Les Rencontres de la Photographie d’Arles fêtent cette année leur 50ᵉ anniversaire.

En 1970, Lucien Clergue (photographe arlésien), Michel Tournier (écrivain) et Jean Maurice Rouquette (historien) fondent le festival des Rencontres Internationales de la Photographie d’Arles.

À l’initiative de la mise en place de ces Rencontres, le souhait de rendre accessible l’art de la photographie pour tous et toutes.

À travers ces nombreuses années, le festival des Rencontres de la Photographie a évolué, permettant la mise en place du festival «  Voies OFF », qui fête son 24ᵉ anniversaire cette année.

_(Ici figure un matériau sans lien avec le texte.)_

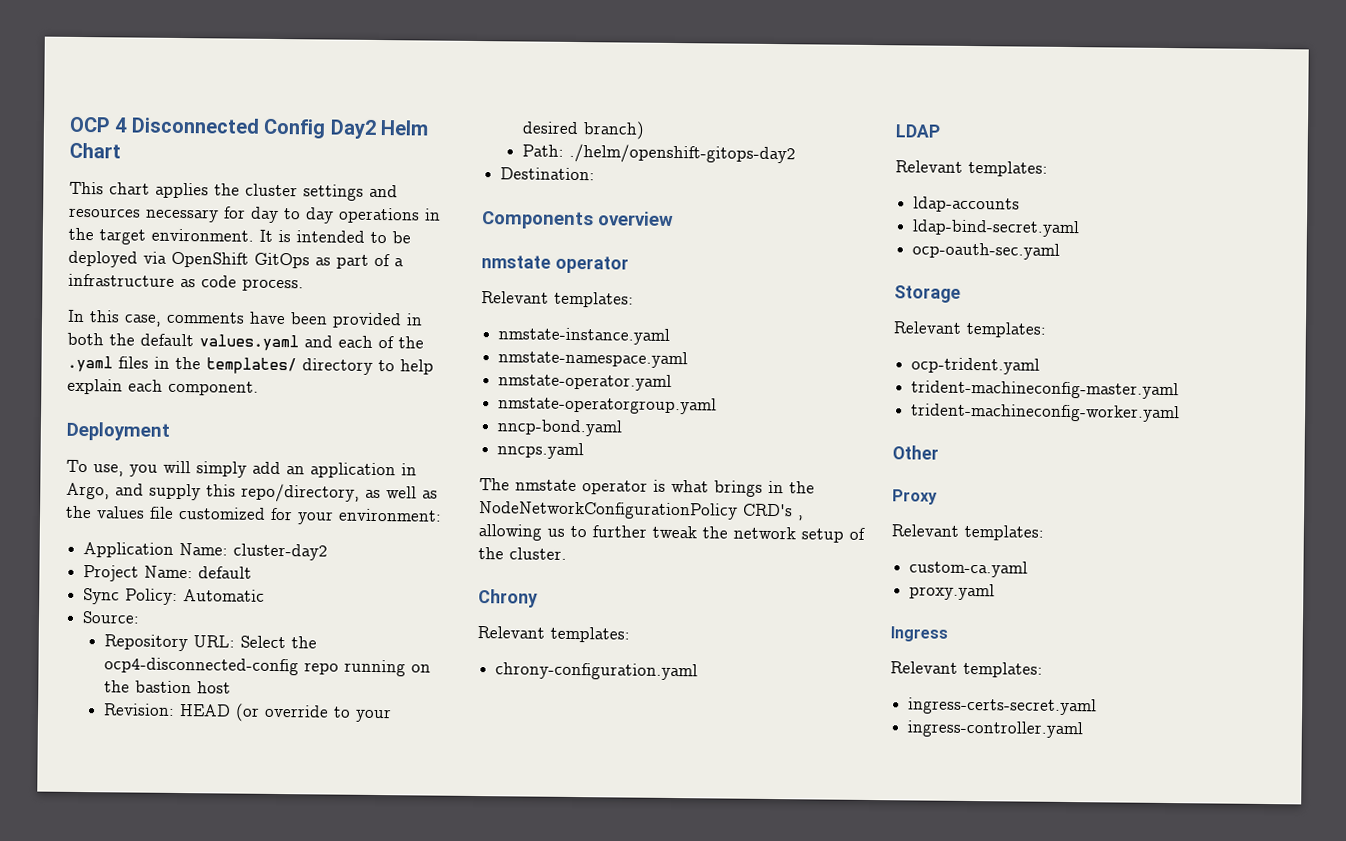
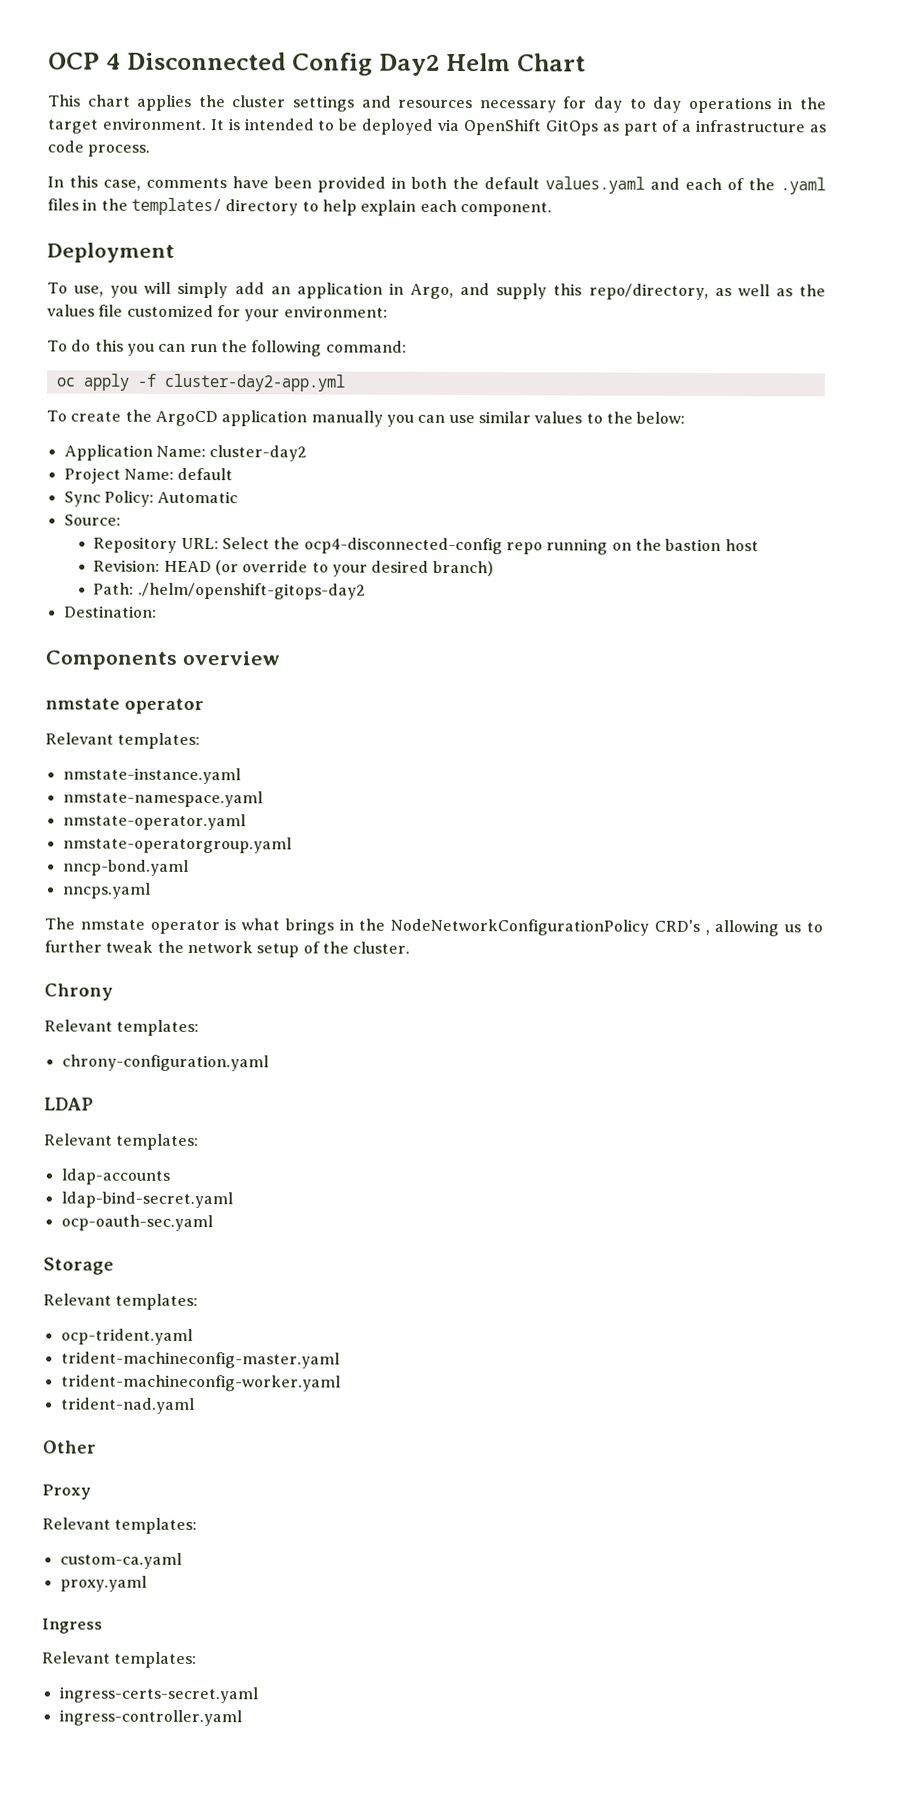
+ To do this you can run the following command:
+ oc apply -f cluster-day2-app.yml
+ To create the ArgoCD application manually you can use similar values to the below:
+ trident-nad.yaml

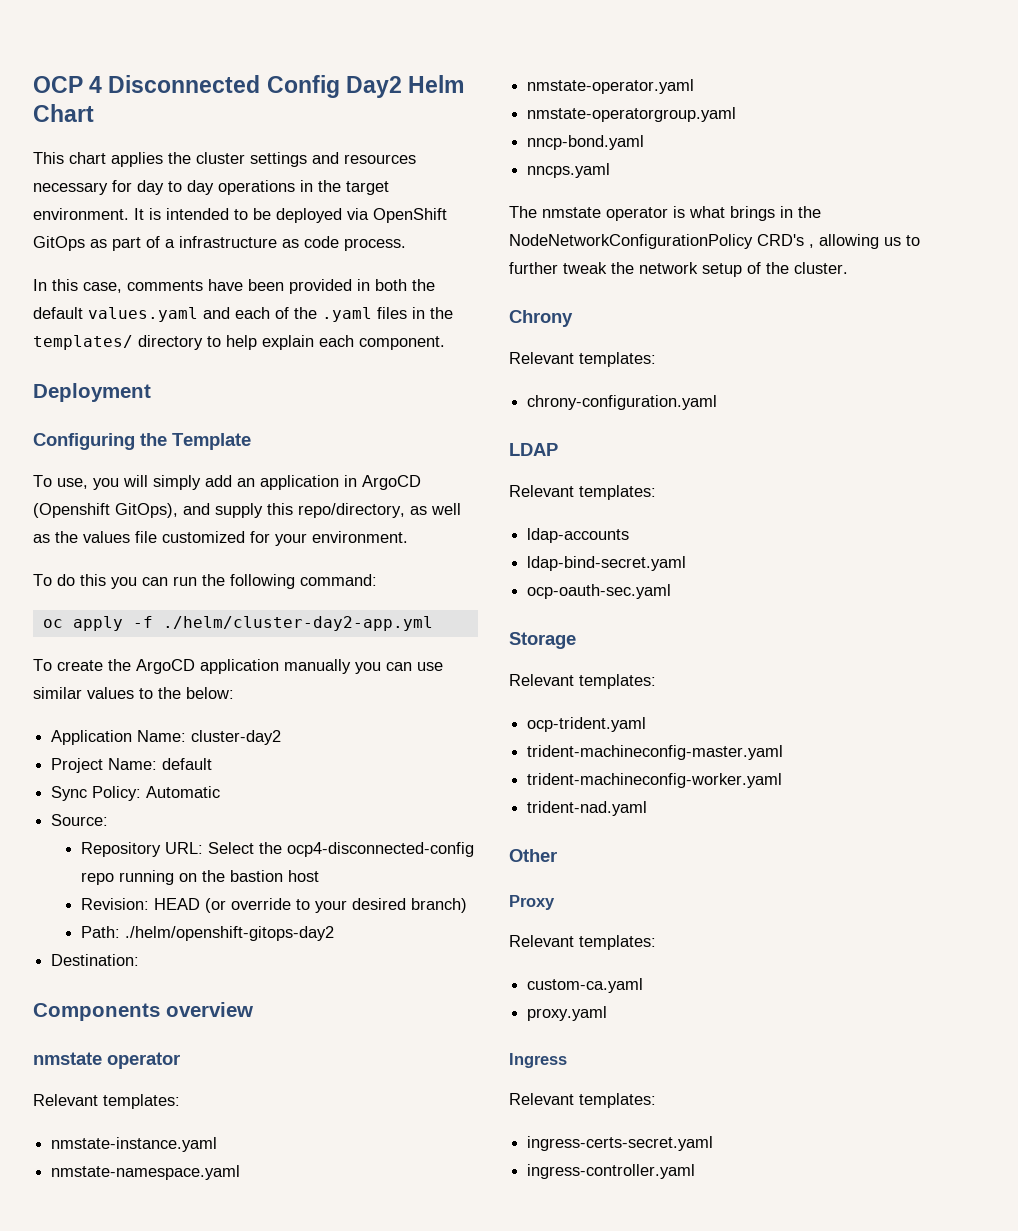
+ Configuring the Template
- To use, you will simply add an application in Argo, and supply this repo/directory, as well as the values file customized for your environment:
+ To use, you will simply add an application in ArgoCD (Openshift GitOps), and supply this repo/directory, as well as the values file customized for your environment.
- oc apply -f cluster-day2-app.yml
+ oc apply -f ./helm/cluster-day2-app.yml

Le festival « OFF », qui se tient au même moment que le festival officiel « In », aura permis à de nombreux et nombreuses artistes amateurs et amatrices de faire valoir leur travail auprès des spectateurs, spectatrices et professionnell.es de la photographie. Cette année encore, le festival « OFF » donne l’opportunité à chacun.e d’échanger avec les artistes présent.es à Arles.

Le temps d’un été, la ville d’Arles vit au rythme de l’international de la photographie et dans l’harmonie des échanges culturels. Les lieux de vie de la ville sont exploités pour exposer les travaux des artistes.

Le souhait des organisateurs et organisatrices du festival des Rencontres d’Arles est aussi de pouvoir intégrer pleinement les arlésiens et arlésiennes au festival, d’un point de vue économique, grâce au dynamisme du festival pendant tout l’été, mais aussi et surtout pour inviter les habitant.es à s’intéresser à l’art de la photographie.

De nombreuses initiatives sont mises en place lors du festival afin de favoriser les échanges entre les acteurs et actrices du festival, des spectacles sont organisés dans la ville et rendus gratuits pour les habitant.es de la ville d’Arles.

Les Ceméa France organisaient cette année, une formation « Voir, recevoir, créer et critiquer des photographies », l’occasion de s’immiscer dans le festival des rencontres d’Arles, et découvrir la richesse des œuvres présentes lors de cette 50ᵉ édition du festival des Rencontres de la Photographie d’Arles.

La formation disposait de plusieurs volets, l’un davantage axé sur les expositions photographiques et la présentation des photographes, un autre axé sur les rencontres avec les photographes, et un dernier volet, certainement plus technique, dans la maîtrise de l’appareil photo.

Ces différents volets ont permis d’assembler diverses connaissances et ont invité chaque participant.e à une réflexion sur ce qu’est la photographie, comment la pratiquer,l’exploiter, et en tirer les meilleurs bienfaits pour tous et toutes ?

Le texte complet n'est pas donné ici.